Domestic Violence And Negotiating Divorce: Forms of domestic violence, seeking legal protection and creating a safety plan for victims to get out.
Everyone has heard stories about divorces that turn violent, those cases in which a couple doesn’t just stop speaking to each other, or pits their children against their other parent, but in which someone winds up hurt, or even killed.
In fact, such incidents are unfortunately common – the National Coalition Against Domestic Violence (NCADV) reports that intimate partner violence accounts for 15% of all violent crime. Furthermore, in domestic violence cases where there is a gun in the home, the likelihood of homicide increases by 500%. These are issues we can’t afford to ignore, but what is the right way to respond?
When addressing domestic violence, including in cases of divorce, there are several key factors that need to be taken into consideration. These include the different types of abuse, whether the abused spouse has the ability to safely leave the situation, whether there are children or even pets involved, and what legal recourse is available to the victim.
Forms Of Domestic Violence
One of the major challenges that individuals face when trying to escape domestic violence is that not all forms of violence are equally recognized. So, while physical abuse is easily understood, many people downplay other forms of domestic violence, such as emotional and economic abuse, property damage, or control and manipulation. For example, a spouse who isolates their partner from friends might be characterized as jealous, rather than abusive, which can make it harder for the victimized individual to seek help.
Seeking Legal Protection
Another major challenge facing victims of domestic violence is that it can be difficult to access the necessary legal protections to escape an abusive relationship. After all, doing so typically requires a degree of freedom and financial resources that many abuse victims don’t have. Furthermore, filing for divorce can actually trigger increased violence, making the situation more dangerous, as seen in a recent murder-suicide case, which took place four days after the husband was served with divorce papers. Given this reality, some abuse victims seek out protective orders in conjunction with their divorce filings.
Protective orders, which are different from restraining orders and particular to their jurisdiction, are particularly beneficial to victims of domestic violence because they significantly restrict the types of permitted interactions. As Terre Haute family law attorney Rowdy Williams explains, “Protective orders can offer a degree of reassurance to individuals who have experienced stalking, harassment, or other forms of intimate partner violence and can make it easier for the police to make an arrest in the event the order is violated.”

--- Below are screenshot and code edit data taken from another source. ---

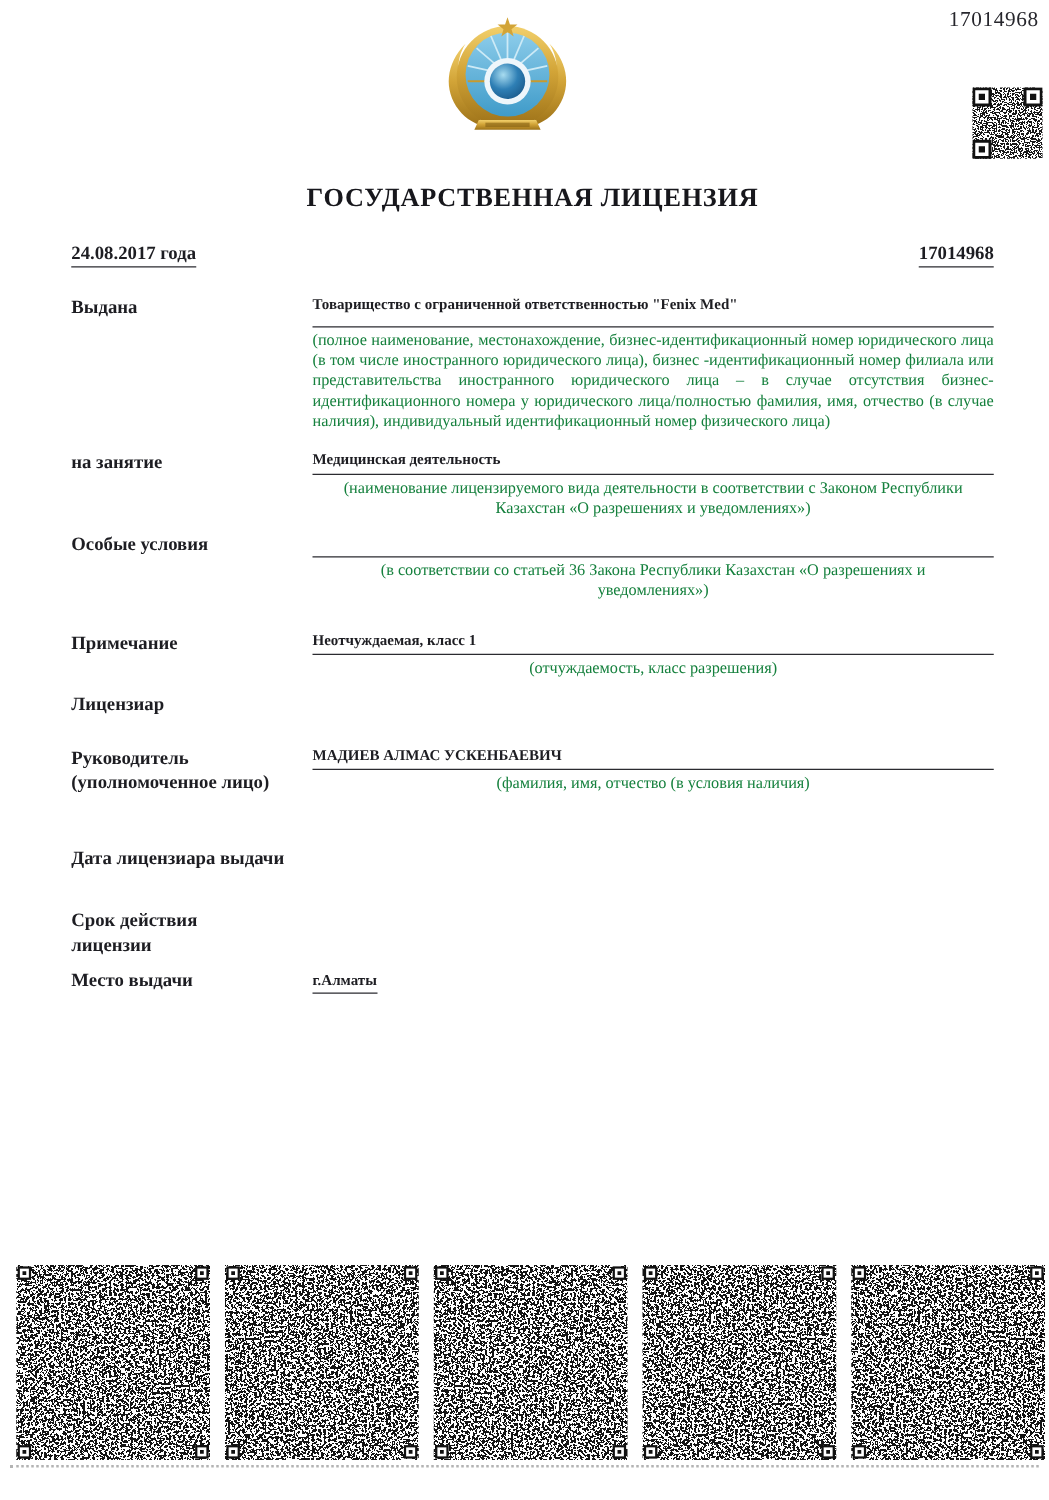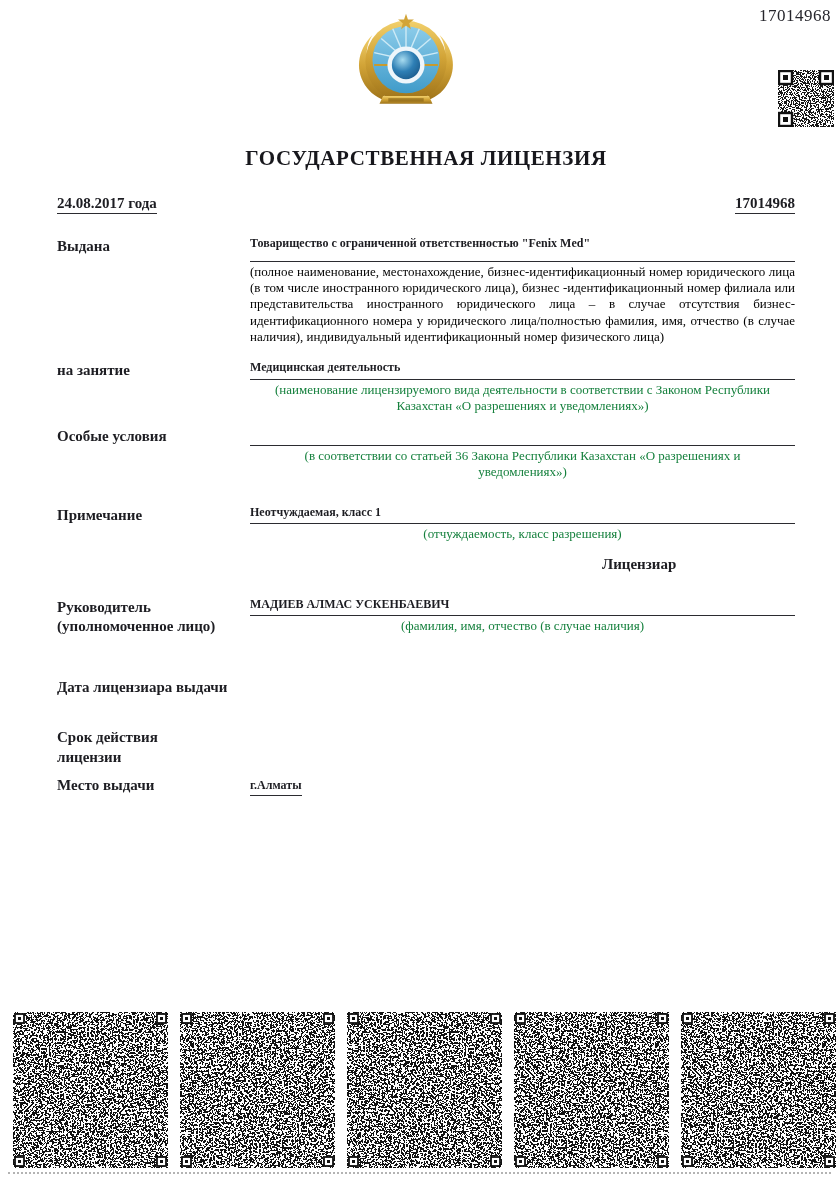--- a/index.html
+++ b/index.html
@@ -20,29 +20,29 @@
   .flow{position:relative;padding:146px 44px 0 57px;}
   .title{
     text-align:center;font-size:21px;font-weight:bold;
     letter-spacing:.6px;margin:0;color:#17171c;
   }
   .date-row{
     display:flex;justify-content:space-between;align-items:baseline;
     margin-top:24px;font-size:15px;font-weight:bold;
   }
   .u{border-bottom:1.6px solid #2b2b30;padding-bottom:1px;}
-  .sec{display:flex;align-items:flex-start;justify-content:flex-end;}
+  .sec{display:flex;align-items:flex-start;}
   .lbl{width:193px;flex:0 0 193px;font-weight:bold;font-size:15px;line-height:1.3;padding-top:1px;}
   .lbl .narrow{max-width:125px;}
   .cnt{flex:1 1 auto;min-width:0;}
   .val{font-weight:bold;font-size:12px;line-height:1.3;}
   .val-rule{border-bottom:1.6px solid #2b2b30;padding-bottom:3px;}
   .plain{font-size:15px;line-height:1.42;text-align:justify;}
   .rule{border-top:1.6px solid #2b2b30;margin-top:3px;}
-  .fine{font-size:13px;line-height:1.26;text-align:justify;margin-top:2px;color:#000000;}
+  .fine{font-size:13px;line-height:1.26;text-align:justify;margin-top:2px;color:#15803d;}
   .cap{font-size:13px;line-height:1.24;text-align:center;margin:2px auto 0;color:#15803d;}
   .cap.w500{max-width:500px;}
   .cap.w470{max-width:470px;}
   .justify-b{font-weight:bold;font-size:15px;line-height:1.55;text-align:justify;}
   .gap6{height:6px;}
   .empty-line{height:16px;}
   .stamps{
     position:absolute;top:1012px;left:13px;
     display:flex;gap:12px;
   }
@@ -189,21 +189,21 @@
     </div>
 
     <div class="sec" style="margin-top:12px;">
       <div class="lbl">Лицензиар</div>
     </div>
 
     <div class="sec" style="margin-top:22px;">
       <div class="lbl">Руководитель (уполномоченное лицо)</div>
       <div class="cnt">
         <div class="val val-rule">МАДИЕВ АЛМАС УСКЕНБАЕВИЧ</div>
-        <div class="cap">(фамилия, имя, отчество (в случае наличия)</div>
+        <div class="cap">(фамилия, имя, отчество (в условия наличия)</div>
       </div>
     </div>
 
     <div class="sec" style="margin-top:40px;">
       <div class="lbl">Дата лицензиара выдачи</div>
       <div class="cnt plain"></div>
     </div>
 
     <div class="sec" style="margin-top:30px;">
       <div class="lbl">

However, it’s important to remember that a protective order is a legal restriction, not a physical mode of protection. A determined abuser may still seek to circumvent the order or even escalate their violence in response to such actions.
Creating A Safety Plan
Any time an individual aims to leave an abusive relationship, whether or not that abuse has ever been physical, it’s important that they have a safety plan in place. A safety plan is a way of protecting yourself from being harmed by your partner, and may involve factors like identifying times when you can leave the house when they aren’t present, people who can provide housing, hotline numbers and shelter locations, and contingency plans for children and pets. You may need to inform your job or your children’s schools about the circumstances, as well, in order to prevent them from releasing information to your partner.
Domestic violence is a serious issue and one that tends to progressively escalate over time, which means it’s important to get out as soon as you can. And though escaping such violence can be scary and even dangerous, with support from friends and family, you can get away from your abuser and have a fresh start.